2015-09-09_1629_Chicago Study

So now comes Kaine and his amendment to Section 922(d), an amendment which effectively puts the same burden on private persons–often family members and friends–that already rests on the shoulders of Federal Firearms Licensees or FFLs. That is,

Unless the transferor has taken reasonable steps to determine that the recipient is not legally barred from possessing firearms or ammunition under paragraphs (1) through (9), it shall be unlawful for any person to sell or otherwise dispose of any firearm or ammunition to a person who
(1) is under indictment for, or has been convicted in any court of, a crime punishable by imprisonment for a term exceeding one year;
(2) is a fugitive from justice;
(3) is an unlawful user of or addicted to a controlled substance . . .;
(4) has been adjudicated as a mental defective . . .;
(5) [is an illegal alien];
(6) has been discharged from the Armed Forces under dishonorable conditions;
(7) [has renounced his citizenship];
(8) [is subject to a restraining order because of harassment, stalking, threatening, and the like]; or
(9) has been convicted in any court of a misdemeanor crime of domestic violence. (emphasis supplied; underlined language is Kaine’s proposed amendment; aspects of items (1)-(9) have been paraphrased for length)

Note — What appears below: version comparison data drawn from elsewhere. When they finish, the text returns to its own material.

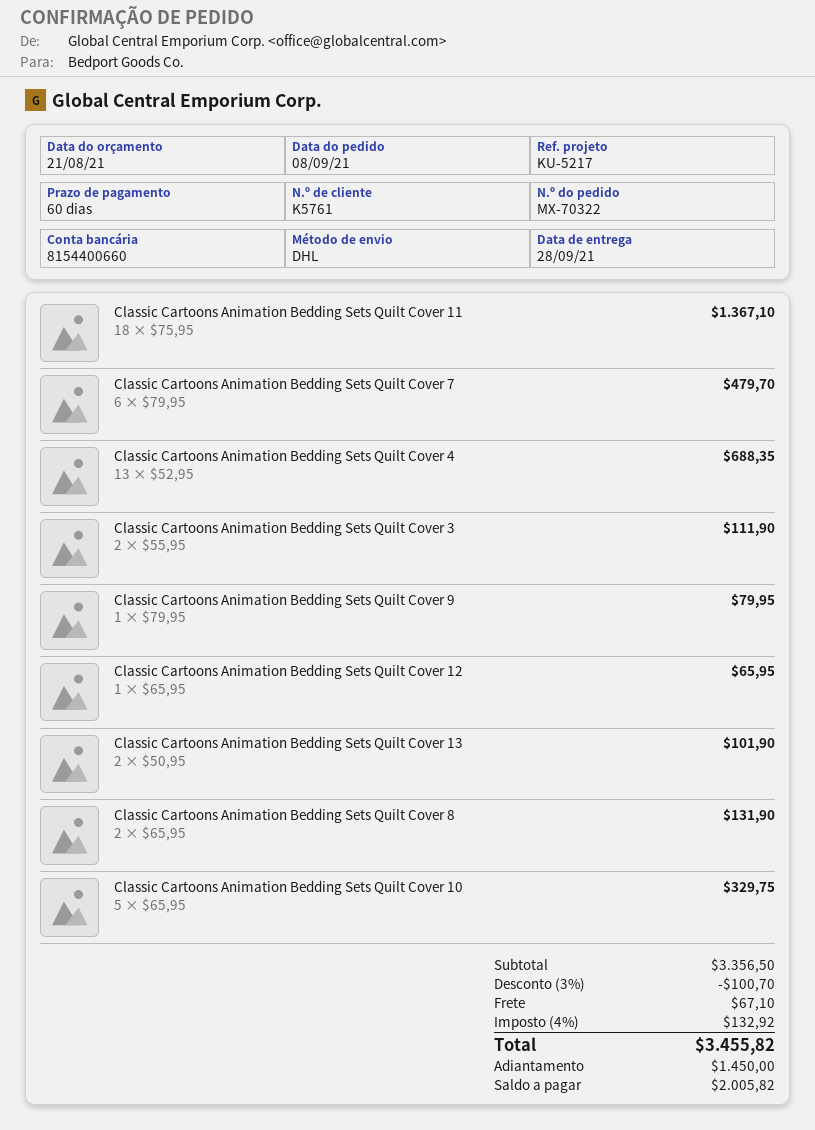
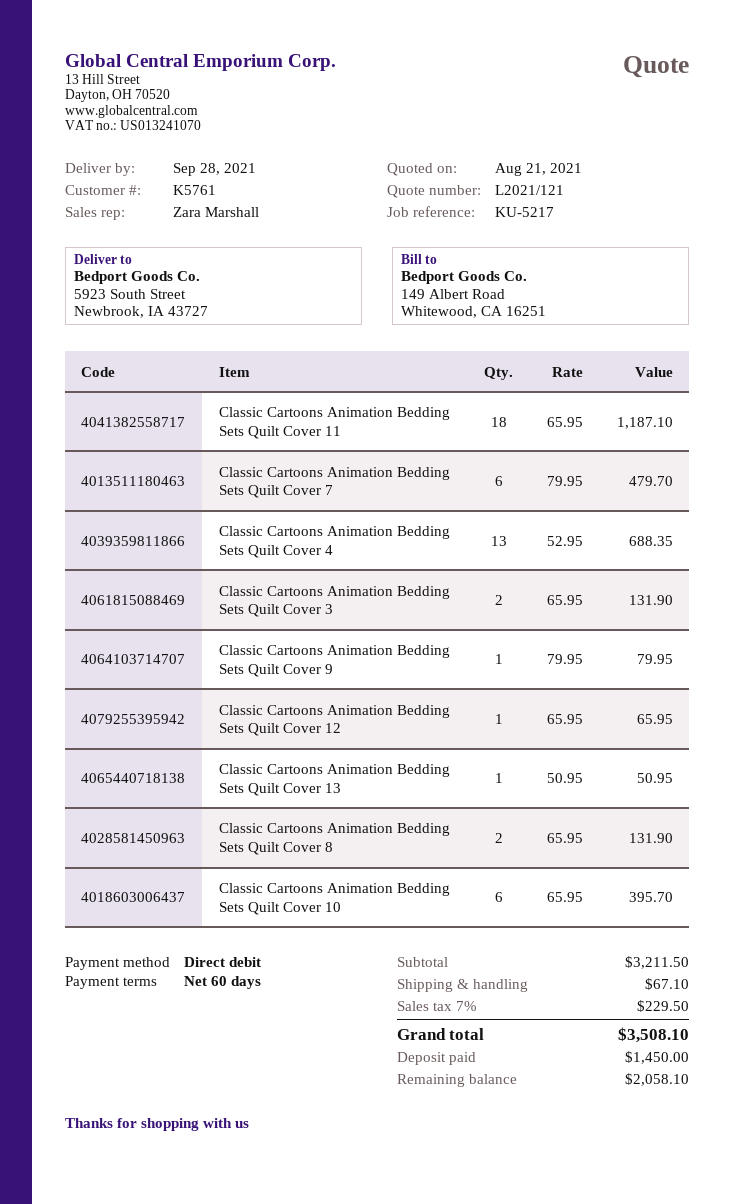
Classic Cartoons Animation Bedding Sets Quilt Cover 11: 18 x 75.95 = 1367.10 -> 18 x 65.95 = 1187.10
Classic Cartoons Animation Bedding Sets Quilt Cover 3: 2 x 55.95 = 111.90 -> 2 x 65.95 = 131.90
Classic Cartoons Animation Bedding Sets Quilt Cover 13: 2 x 50.95 = 101.90 -> 1 x 50.95 = 50.95
Classic Cartoons Animation Bedding Sets Quilt Cover 10: 5 x 65.95 = 329.75 -> 6 x 65.95 = 395.70
subtotal: 3356.50 -> 3211.50
discount: 3% = 100.70 -> none
tax: 4% = 132.92 -> 7% = 229.50
total: 3455.82 -> 3508.10
balance: 2005.82 -> 2058.10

Among many of the knocks against this proposal is that it imposes a burden–the same potential penalty gun dealers face–without offering relief–the ability to do background checks using the FBI’s NICS database. If Kaine’s bill (or any bill like it) passes, a well-drafted gun trust could be the shelter from the ensuing storm, from the increased potential of the unintentional or accidental felony that could result from being unable to perform an adequate background check. Why? Because that trust will contain provisions that spell out, for the trustees and beneficiaries, who can and who cannot qualify as a potential transferee of any of the guns that make up the corpus of the trust. In short, they will know–without having to Google the answer–that persons who fit in categories (1) through (9) do not qualify.

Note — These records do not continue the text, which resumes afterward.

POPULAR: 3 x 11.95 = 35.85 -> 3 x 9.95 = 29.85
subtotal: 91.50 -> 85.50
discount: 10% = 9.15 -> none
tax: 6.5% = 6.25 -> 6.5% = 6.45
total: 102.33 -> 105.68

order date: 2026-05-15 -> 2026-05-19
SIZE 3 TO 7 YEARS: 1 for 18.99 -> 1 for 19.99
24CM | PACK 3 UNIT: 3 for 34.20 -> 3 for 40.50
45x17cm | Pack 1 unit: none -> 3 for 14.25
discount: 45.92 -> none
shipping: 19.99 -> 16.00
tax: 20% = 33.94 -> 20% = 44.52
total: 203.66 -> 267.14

Look, the NRA and other gun advocates may beat back Kaine’s attempt to impose liability on private persons who unknowingly transfer guns to legally barred dudes and dudettes. But given the Chicago study which points the finger directly at family members and social connections as the source of most illegal guns on the streets of Chicago, don’t be surprised if Kaine’s bill has legs. And if it does, it seems at least arguable that a well-drafted gun trust would be one large reasonable step towards satisfying the legal standard established in Kaine’s proposed legislation.

That’s the beauty of gun trusts. Rather than a way to circumvent the law, they’re actually a method of safely and legally transferring the guns you treasure to the people you care about–so long as those people haven’t been walking on the wrong side of the law. Should you have one?